Start of Dataset
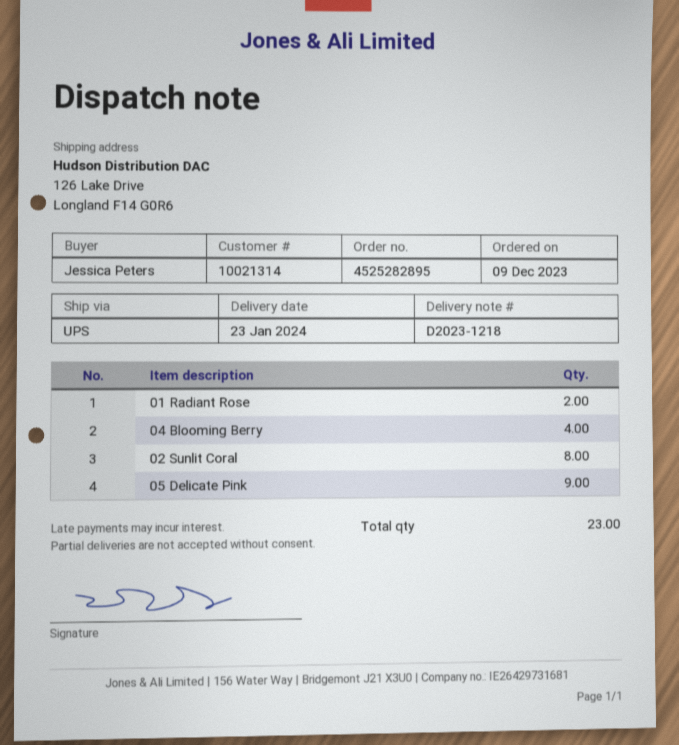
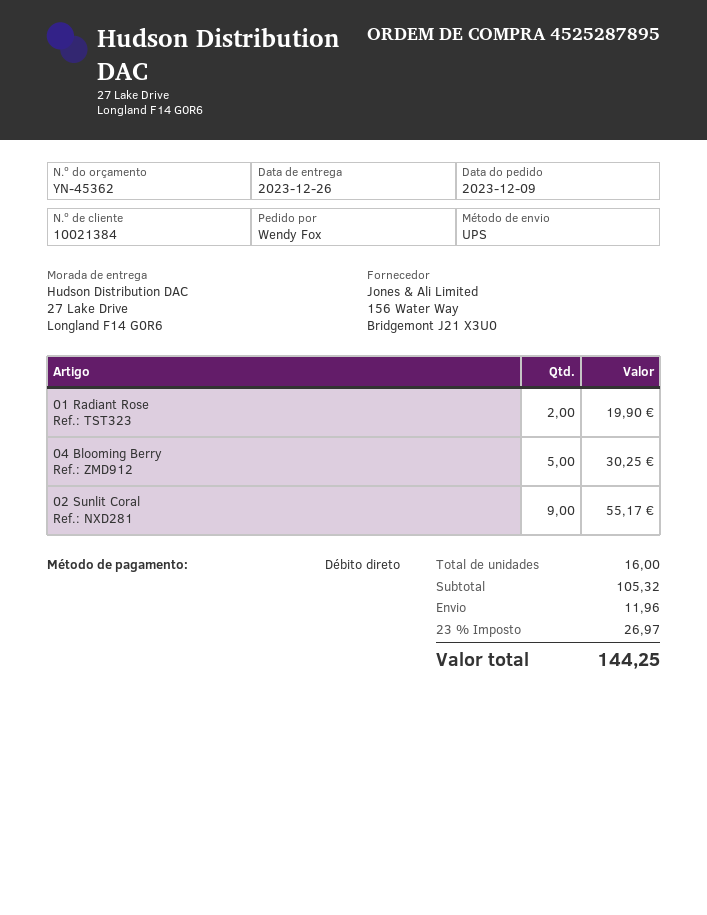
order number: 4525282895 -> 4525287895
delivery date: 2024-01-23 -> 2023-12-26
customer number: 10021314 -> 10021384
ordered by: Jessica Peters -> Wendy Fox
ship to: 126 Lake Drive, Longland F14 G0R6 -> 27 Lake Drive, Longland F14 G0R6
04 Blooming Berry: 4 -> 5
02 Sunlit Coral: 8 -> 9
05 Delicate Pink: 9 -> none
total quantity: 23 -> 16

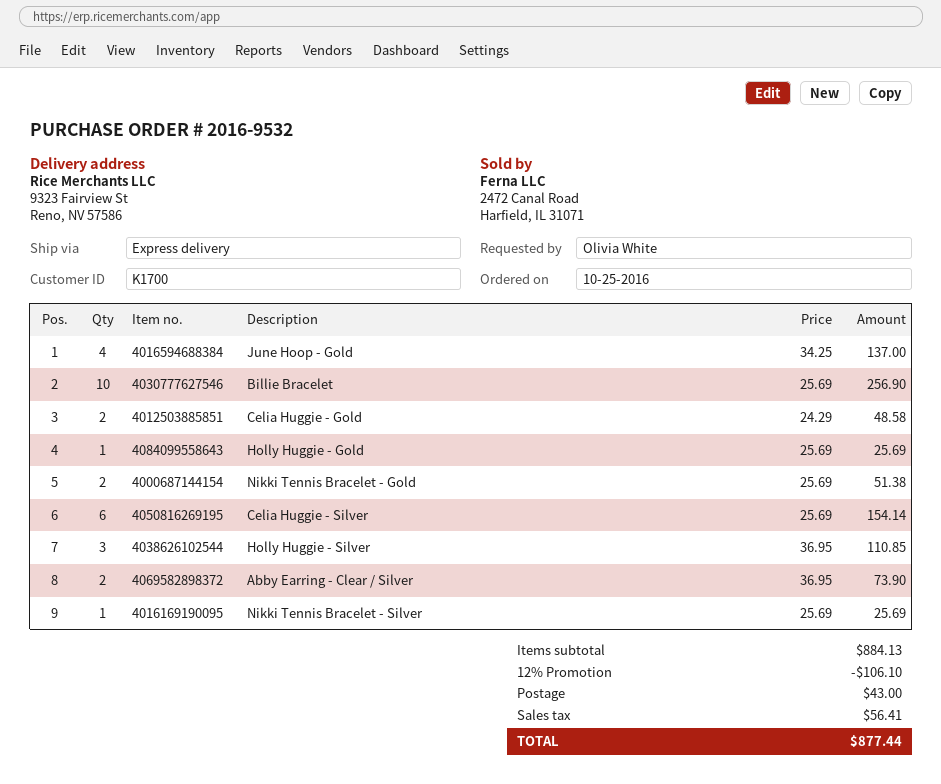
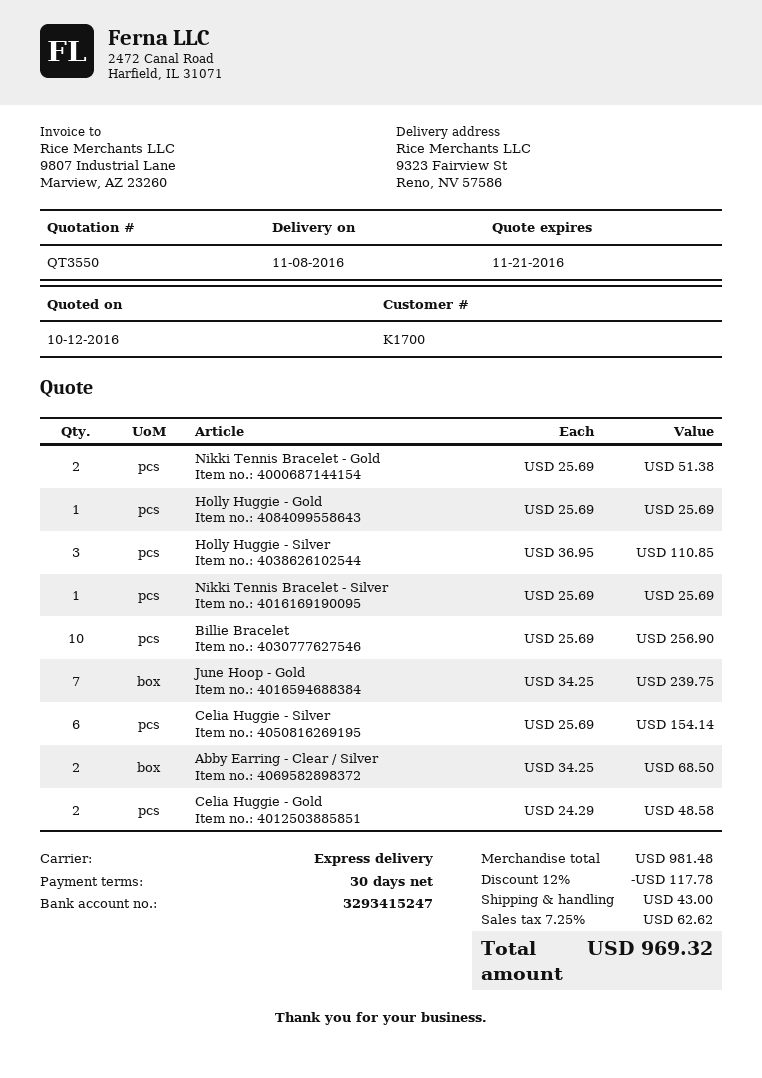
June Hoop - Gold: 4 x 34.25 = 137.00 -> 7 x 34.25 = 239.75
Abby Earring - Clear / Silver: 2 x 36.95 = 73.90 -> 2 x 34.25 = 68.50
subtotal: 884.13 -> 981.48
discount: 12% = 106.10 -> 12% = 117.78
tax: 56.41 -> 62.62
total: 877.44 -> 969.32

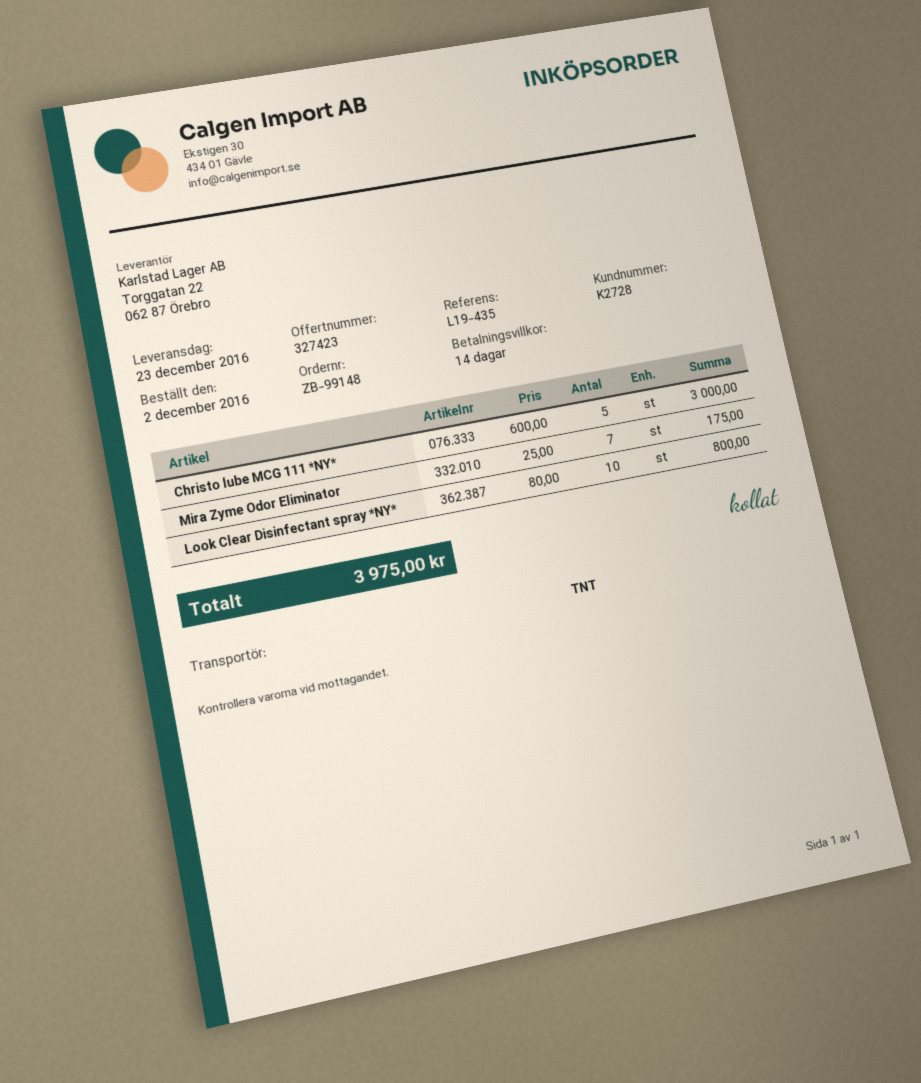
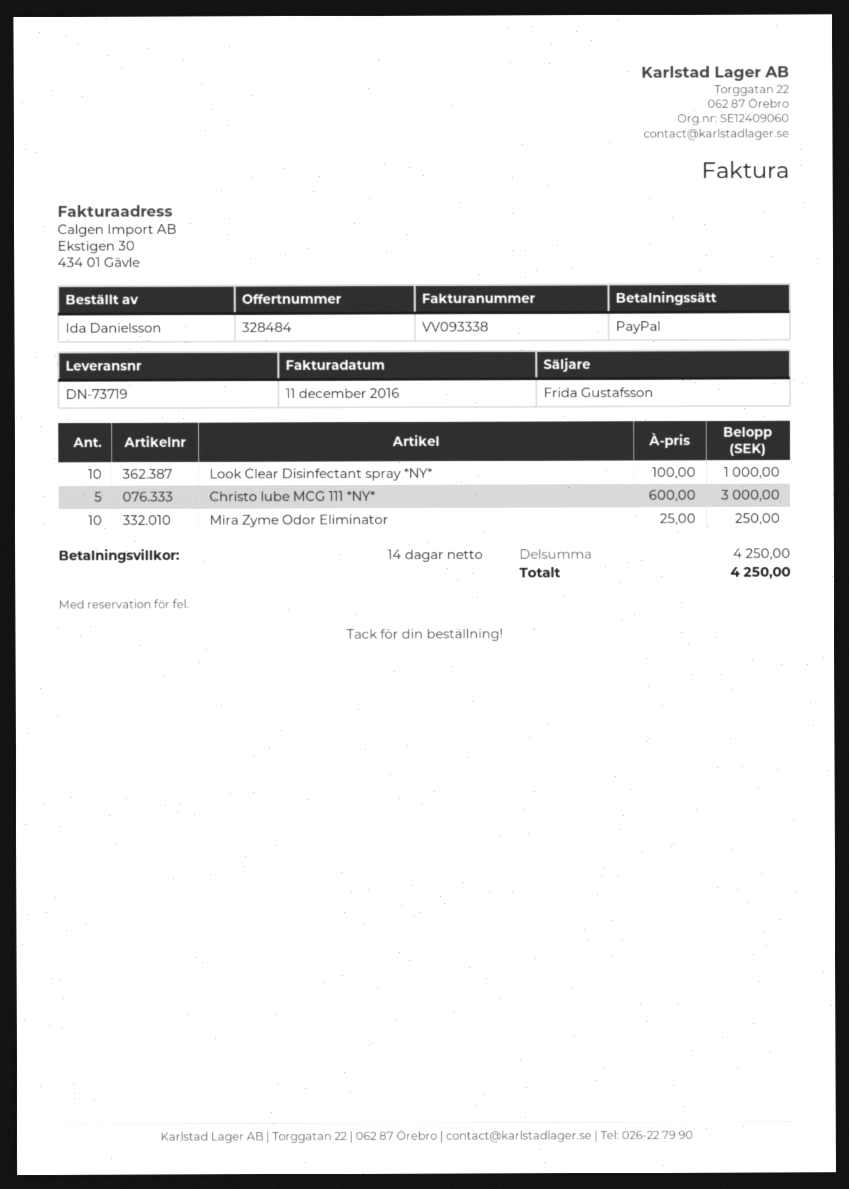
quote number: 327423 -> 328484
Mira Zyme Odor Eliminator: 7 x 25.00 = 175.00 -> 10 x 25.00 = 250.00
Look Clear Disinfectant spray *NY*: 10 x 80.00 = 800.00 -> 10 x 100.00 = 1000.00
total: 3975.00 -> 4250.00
End of Dataset
**What this task involves:**
Type out the entries again without a single change, and leave the pictures out.

**Result for this exercise:**
order number: 4525282895 -> 4525287895
delivery date: 2024-01-23 -> 2023-12-26
customer number: 10021314 -> 10021384
ordered by: Jessica Peters -> Wendy Fox
ship to: 126 Lake Drive, Longland F14 G0R6 -> 27 Lake Drive, Longland F14 G0R6
04 Blooming Berry: 4 -> 5
02 Sunlit Coral: 8 -> 9
05 Delicate Pink: 9 -> none
total quantity: 23 -> 16

June Hoop - Gold: 4 x 34.25 = 137.00 -> 7 x 34.25 = 239.75
Abby Earring - Clear / Silver: 2 x 36.95 = 73.90 -> 2 x 34.25 = 68.50
subtotal: 884.13 -> 981.48
discount: 12% = 106.10 -> 12% = 117.78
tax: 56.41 -> 62.62
total: 877.44 -> 969.32

quote number: 327423 -> 328484
Mira Zyme Odor Eliminator: 7 x 25.00 = 175.00 -> 10 x 25.00 = 250.00
Look Clear Disinfectant spray *NY*: 10 x 80.00 = 800.00 -> 10 x 100.00 = 1000.00
total: 3975.00 -> 4250.00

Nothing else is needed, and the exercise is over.